Storm damages roof, third-floor offices at Tri-Cities Labor Temple

STORM DAMAGE: The Tri-Cities Labor Temple in Granite City sustained major damage from a June 28 storm, which wiped out its third-floor offices. Restoration efforts are currently underway.  – USW Local 1899 photo



Granite City – The Tri-Cities Labor Temple, which houses United Steel Workers (USW) Locals 1899 and 68, sustained major damage from a storm that pummeled the Metro East on June 28.

USW Local 1899 spokesman Tom Ryan said the storm ripped up a corner of the building’s flat, rubber roof and flipped it over, knocking out the drop ceilings on the third floor at 2014 State St.

Ryan said cleanup efforts are under way, using fans and heaters to dry out the upstairs offices.

“They don’t know if it was a tornado or straight-line winds, but it wiped out the third-floor offices as well as our copier, fax and scanner,” Ryan said. “It’s inconvenient, hot and dirty, but we’re still functional.”

The storm, which prompted a tornado warning from the National Weather Service, wreaked havoc in the Metro East, with pummeling rains flooding streets in Granite City and powerful winds downing trees and damaging buildings.

Downed power lines left about 13,000 Ameren customers in Illinois and about 9,300 customers in Missouri without power. Most of the Illinois outages were in St. Clair County; nearly all the Missouri outages were in St. Louis or St. Louis County.

Ryan said Local 1899 is asking for patience during the cleanup and restoration efforts underway while everyday operations are continuing on the lower floors.


The Labor Temple was planned and built between 1917 and 1920 by the Tri-City Central Trades and Labor Council to house union locals that had been renting space in downtown Granite City and for, as one member put it, “an unending array of parades, smokers, balls, dances, carnivals, picnics, game and outings.”

The work was slowed by financial setbacks, an influenza epidemic and a strike at the steel mill. The final cost was $44,000. It was dedicated on Labor Day, Sept. 6, 1920, with events including the annual parade and a dance.

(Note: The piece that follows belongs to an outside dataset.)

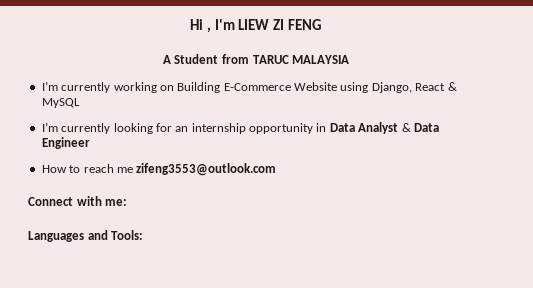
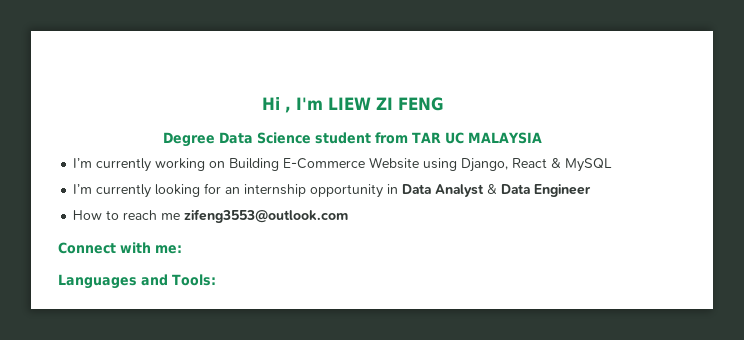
[162,54,289,64] A Student from TARUC -> [163,132,464,147] Degree Data Science student from TAR UC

A directory that still hangs on the third-floor wall lists 24 locals and councils based in the building, including locals for auto mechanics, barbers, cooks and waiters and street car men, plus carpenters, machinists, painters, teamsters and electrical workers. It also housed the Amalgamated Association of Iron, Tin and Steel Workers (AA) –– forerunner of the United Steelworkers.